16:00 - 17:30
Location: 222 - Floor 1
Chair/s:
Philipp Kemper
Philipp Kemper - How the Experience of Public-Service Quality and Corruption Shapes Political Solidarity and Trust: Experimental Evidence from a Novel Virtual-State Approach
Alexandru D. Moise - Endogenous Troubles, Exogenous Sympathy: Policy Legacies and Public Support for EU Solidarity
Jona Krutaj - Solving Normative Conflicts in Collective Action by Promoting Redistribution
Andrea Pogliano - Facing Unequal Opportunities: Does Experience Shape Redistributive Preferences?
Maria Chaykina - Fairness Views, Pension Benefits, and Heterogeneity in Life Expectancy
Submission 18
Endogenous Troubles, Exogenous Sympathy: Policy Legacies and Public Support for EU Solidarity
panel.3-222 - Floor 1-01
Presented by: Alexandru D. Moise
Alexandru D. Moise 1, Chendi Wang 2
1 Spanish National Research Council (CSIC)

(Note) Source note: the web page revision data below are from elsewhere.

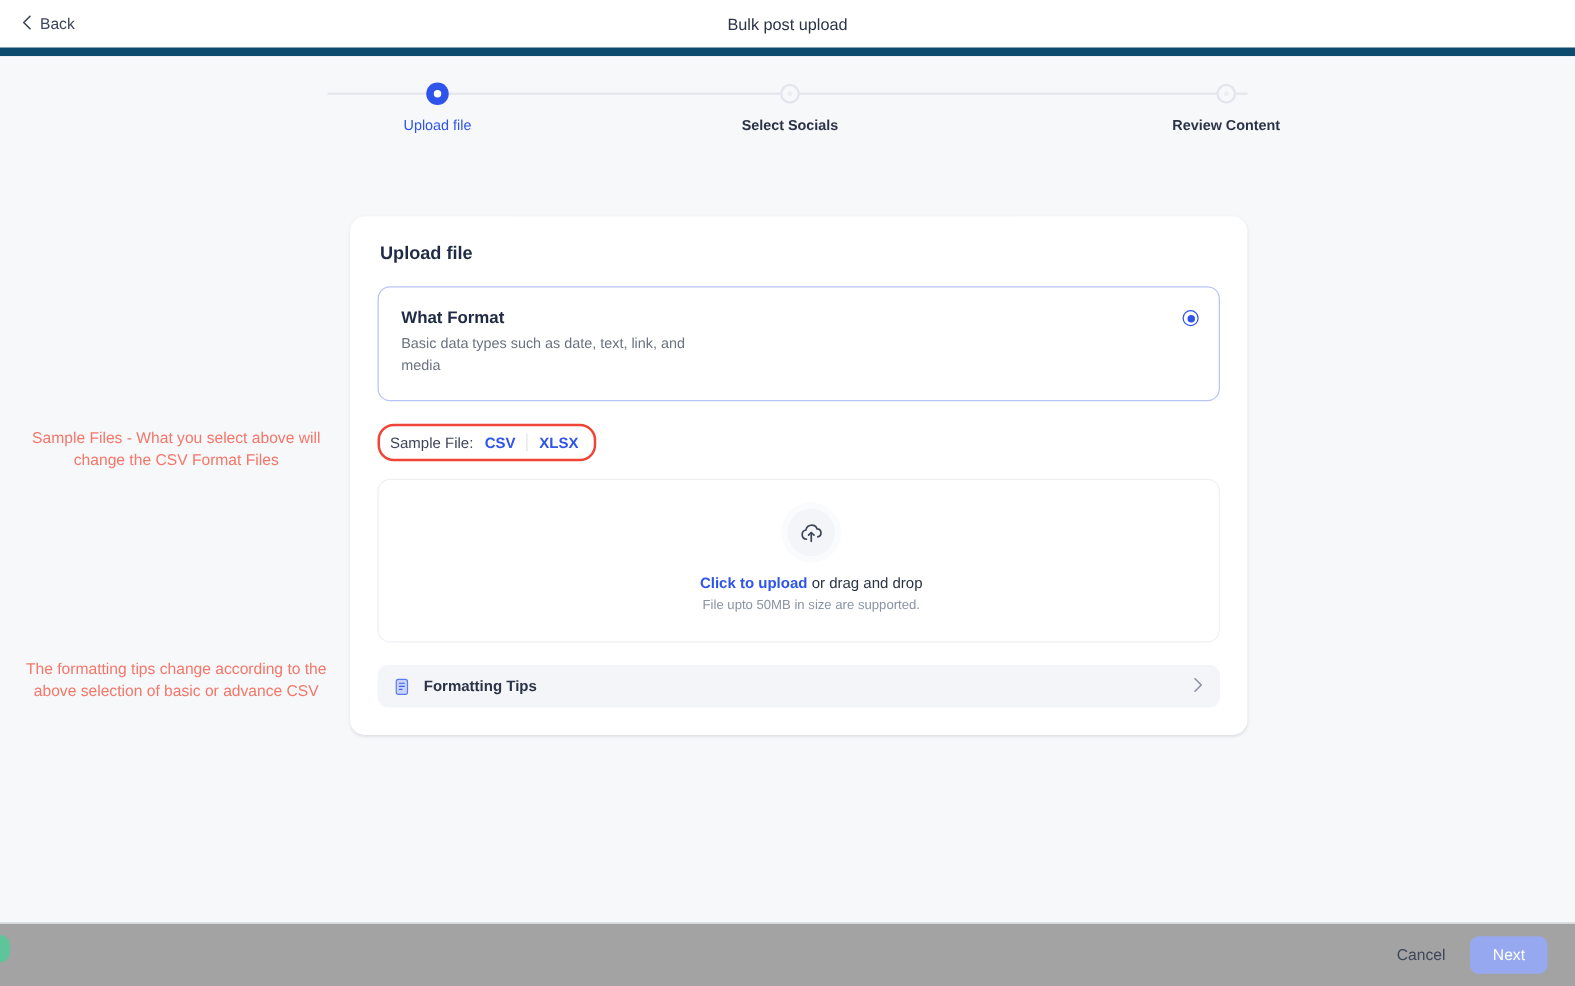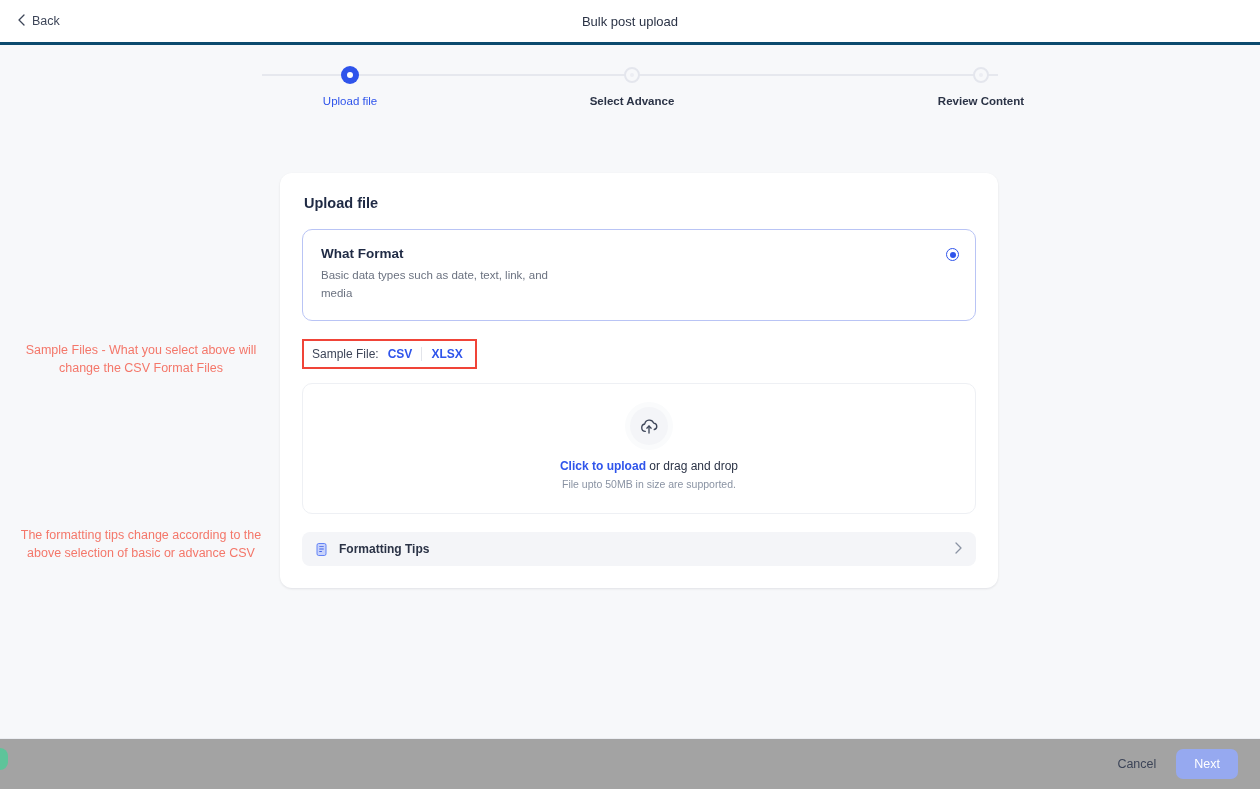"Back" .header { border-bottom: 3px solid #0c4a6e -> 7px solid #0c4a6e }
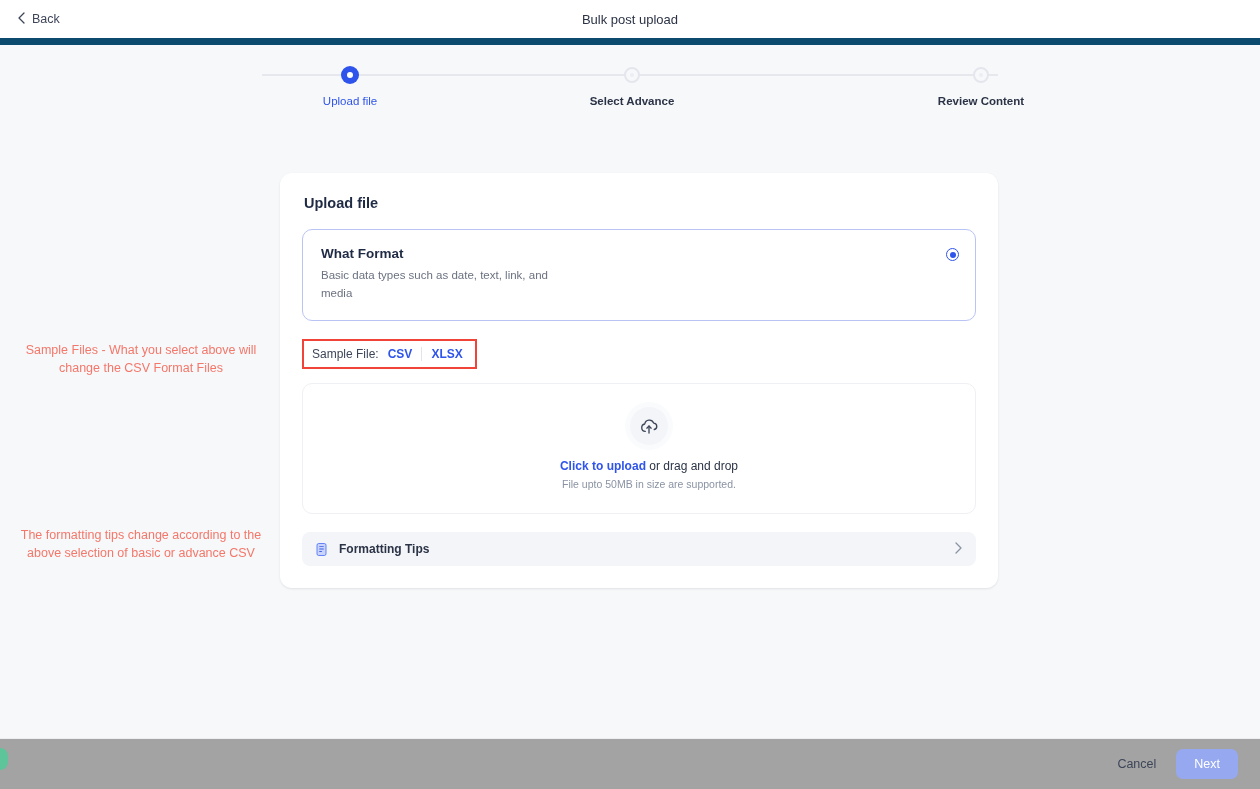"Select Advance" div.step-label { text: Advance -> Socials }
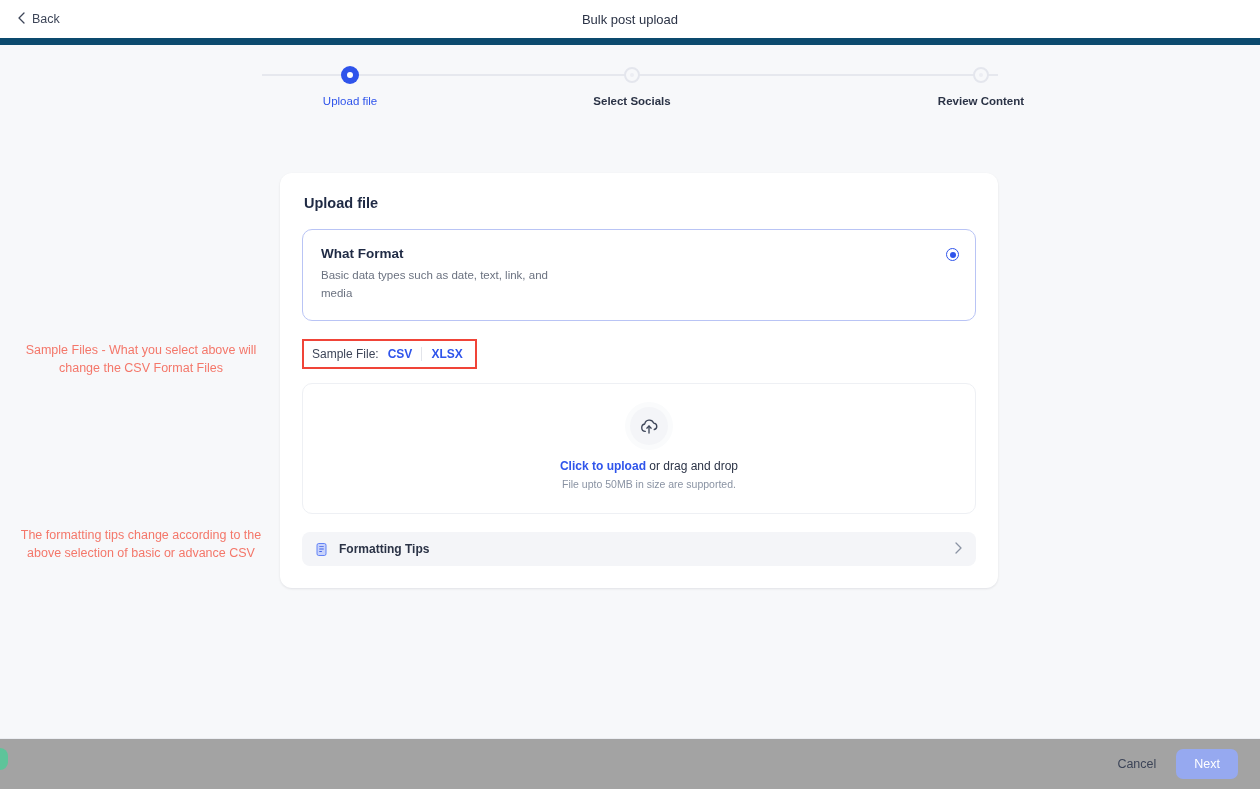"Sample File:" .sample-row { border-radius: 0 -> 13px }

2 Vrije Universiteit Amsterdam
Individual solidarity towards other EU member states during crises is crucial for facilitating a joint EU response without triggering a backlash from the public, which can act as a constraint on further integration (Hooghe & Marks, 2009). Patterns of solidarity differ across crises (Kriesi et al., 2024), yet we do not fully understand why. One set of explanations puts forward that crisis characteristics impact solidarity, with exogenous and symmetric crises being more conducive to solidarity compared to endogenous and asymmetric crises (Ferrara & Kriesi, 2022). Truchlewski et. al. (2025) show that COVID, beyond being perceived as symmetric and exogenous, also generated a high degree of empathy among EU citizens. In turn, this empathy translated into greater support for solidaristic policy. This study aims to untangle the role of crisis characteristics and individual empathy as determinants of EU solidarity.

Psychological research has shown that common difficulties bring individuals together and result in stronger individual bonds (Bastian et al., 2014). This effect has also been experimentally demonstrated for the COVID-19 pandemic, as individuals became more generous towards outsiders when primed with fear about the pandemic (Han et al., 2021). Is this effect specific to COVID or does it travel to other crises that are perceived to be shared among EU member states?

This study employs a parallel encouragement design (Imai et al., 2013) to untangle the role of crisis characteristics and individual empathy. It presents respondents with hypothetical scenarios regarding a future financial crisis. The experiment varies whether the crisis has origins outside the EU or within the EU as well as whether it affects all countries or only some. Second, the experiment presents respondents with a memory task to stimulate empathy with other EU citizens (empathy encouragement), or preferentially with citizens of their own country (empathy discouragement). Finally, all respondents are asked whether they would support an EU aid package aimed at helping affected countries.